## Task prompt:
Reproduce each line of the following material exactly, omitting the images.

- - -

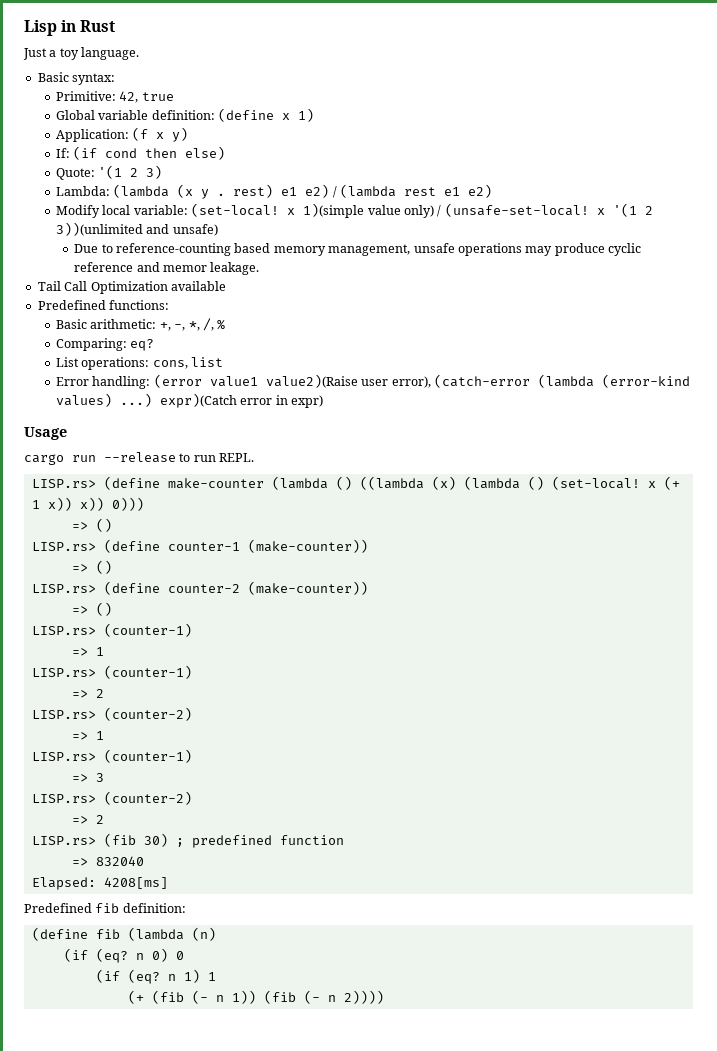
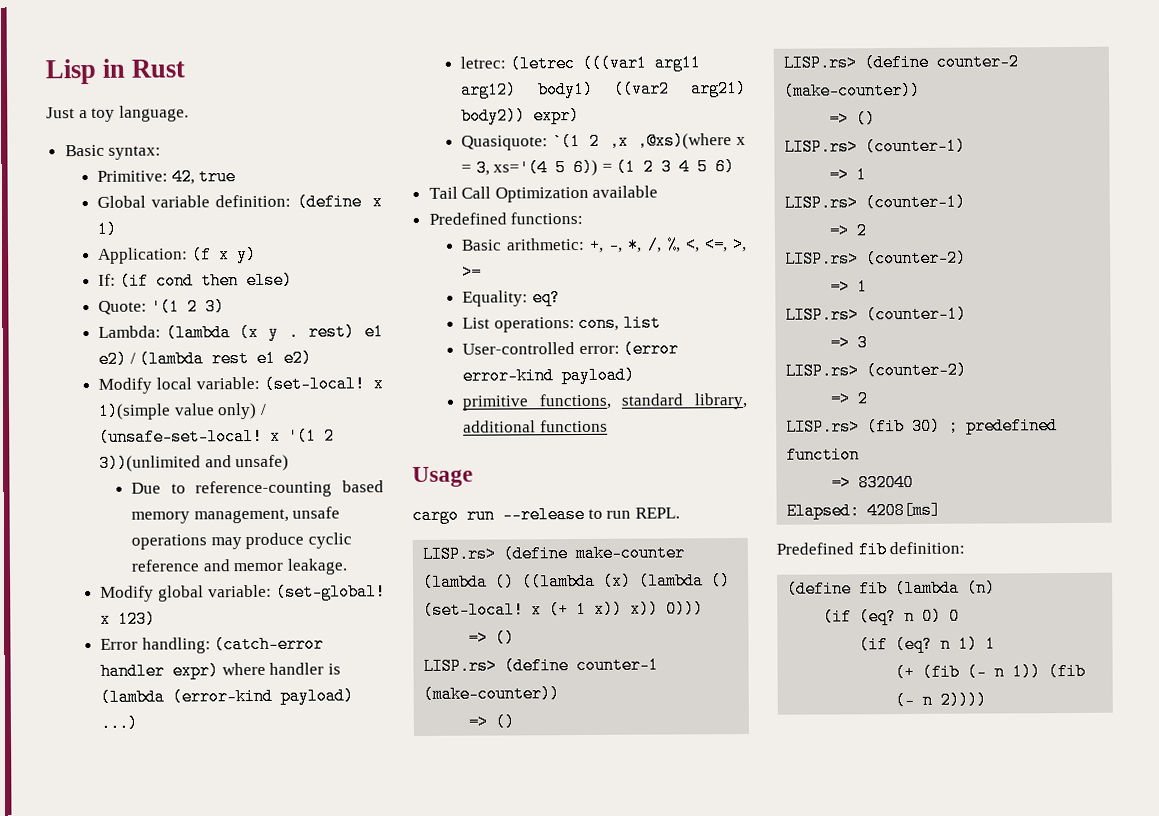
(260, 268) none -> [99,583,386,602] [99,610,156,628] [99,635,325,654] [99,662,341,680] [99,687,354,706] [99,714,138,732] [459,54,701,73] [460,79,747,99] [460,106,580,125] [460,132,746,151] [460,158,736,177] // Modify global variable: (set-global! x 123) // Error handling: (catch-error handler expr) where handler is (lambda (error-kind payload) ...) // letrec: (letrec (((var1 arg11 arg12) body1) ((var2 arg21) body2)) expr) // Quasiquote: `(1 2 ,x ,@xs)(where x = 3, xs='(4 5 6)) = (1 2 3 4 5 6)
[217,319,226,330] [55,338,127,351] % // Comparing: -> [665,235,747,254] [461,263,482,281] [461,290,528,307] %, <, <=, >, >= // Equality:
[55,374,690,389] [55,393,324,408] Error handling: (error value1 value2)(Raise user error), (catch-error (lambda (error-kind values) ...) expr)(Catch error in expr) -> [461,340,680,358] [461,366,635,385] [461,392,748,411] [462,419,608,433] User-controlled error: (error error-kind payload) // primitive functions, standard library, additional functions

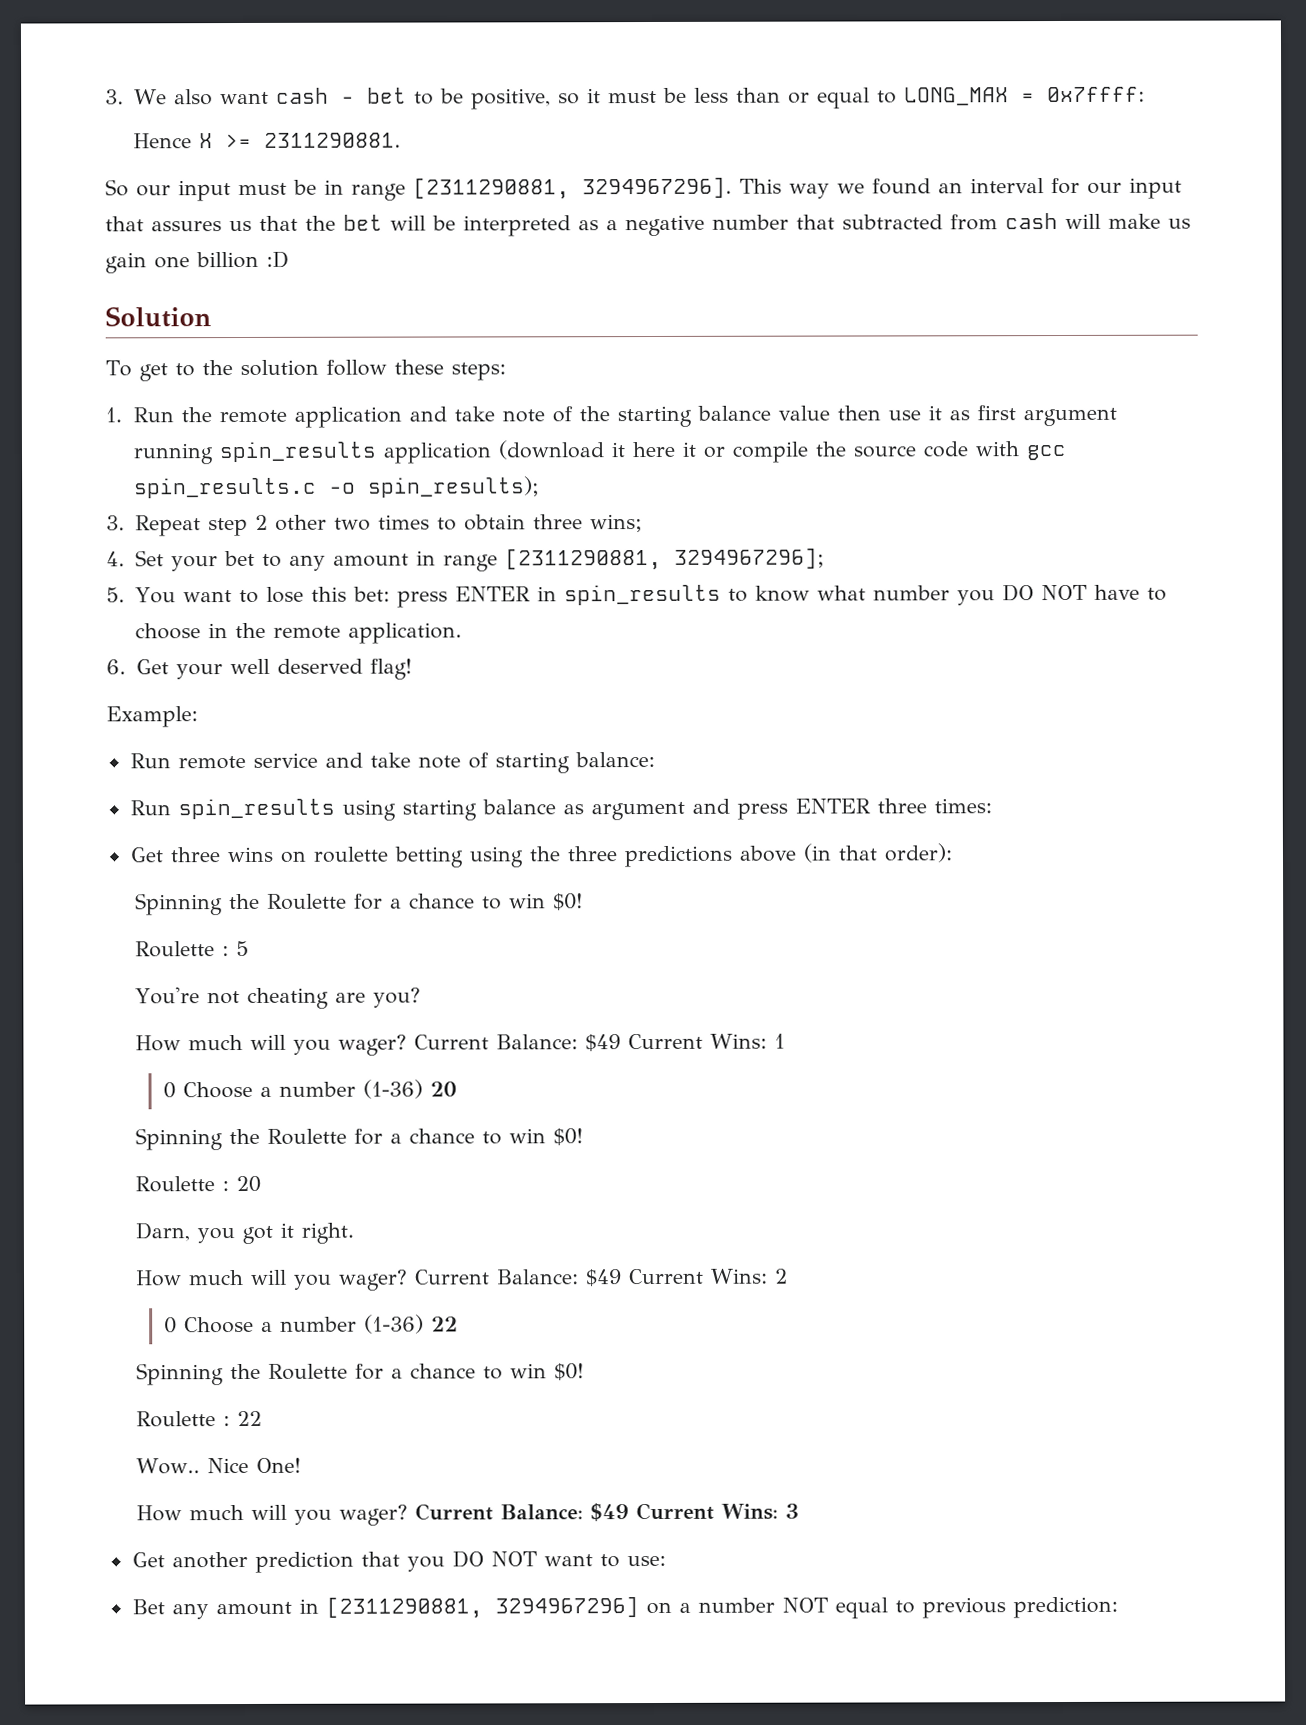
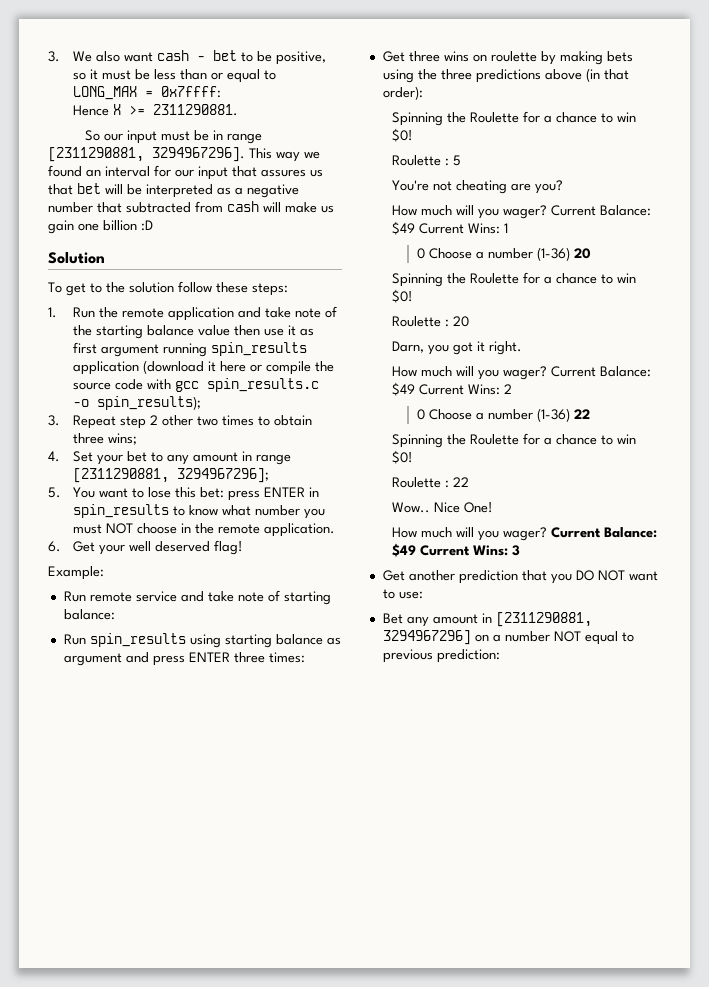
[305,215,336,231] the -> (73, 189) none
[682,441,698,457] it -> (247, 366) none
[1001,584,1167,602] DO NOT have to -> [73,523,134,534] must NOT
[393,846,464,868] betting -> [540,51,633,65] by making bets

- - -

## Response:
(260, 268) none -> [99,583,386,602] [99,610,156,628] [99,635,325,654] [99,662,341,680] [99,687,354,706] [99,714,138,732] [459,54,701,73] [460,79,747,99] [460,106,580,125] [460,132,746,151] [460,158,736,177] // Modify global variable: (set-global! x 123) // Error handling: (catch-error handler expr) where handler is (lambda (error-kind payload) ...) // letrec: (letrec (((var1 arg11 arg12) body1) ((var2 arg21) body2)) expr) // Quasiquote: `(1 2 ,x ,@xs)(where x = 3, xs='(4 5 6)) = (1 2 3 4 5 6)
[217,319,226,330] [55,338,127,351] % // Comparing: -> [665,235,747,254] [461,263,482,281] [461,290,528,307] %, <, <=, >, >= // Equality:
[55,374,690,389] [55,393,324,408] Error handling: (error value1 value2)(Raise user error), (catch-error (lambda (error-kind values) ...) expr)(Catch error in expr) -> [461,340,680,358] [461,366,635,385] [461,392,748,411] [462,419,608,433] User-controlled error: (error error-kind payload) // primitive functions, standard library, additional functions

[305,215,336,231] the -> (73, 189) none
[682,441,698,457] it -> (247, 366) none
[1001,584,1167,602] DO NOT have to -> [73,523,134,534] must NOT
[393,846,464,868] betting -> [540,51,633,65] by making bets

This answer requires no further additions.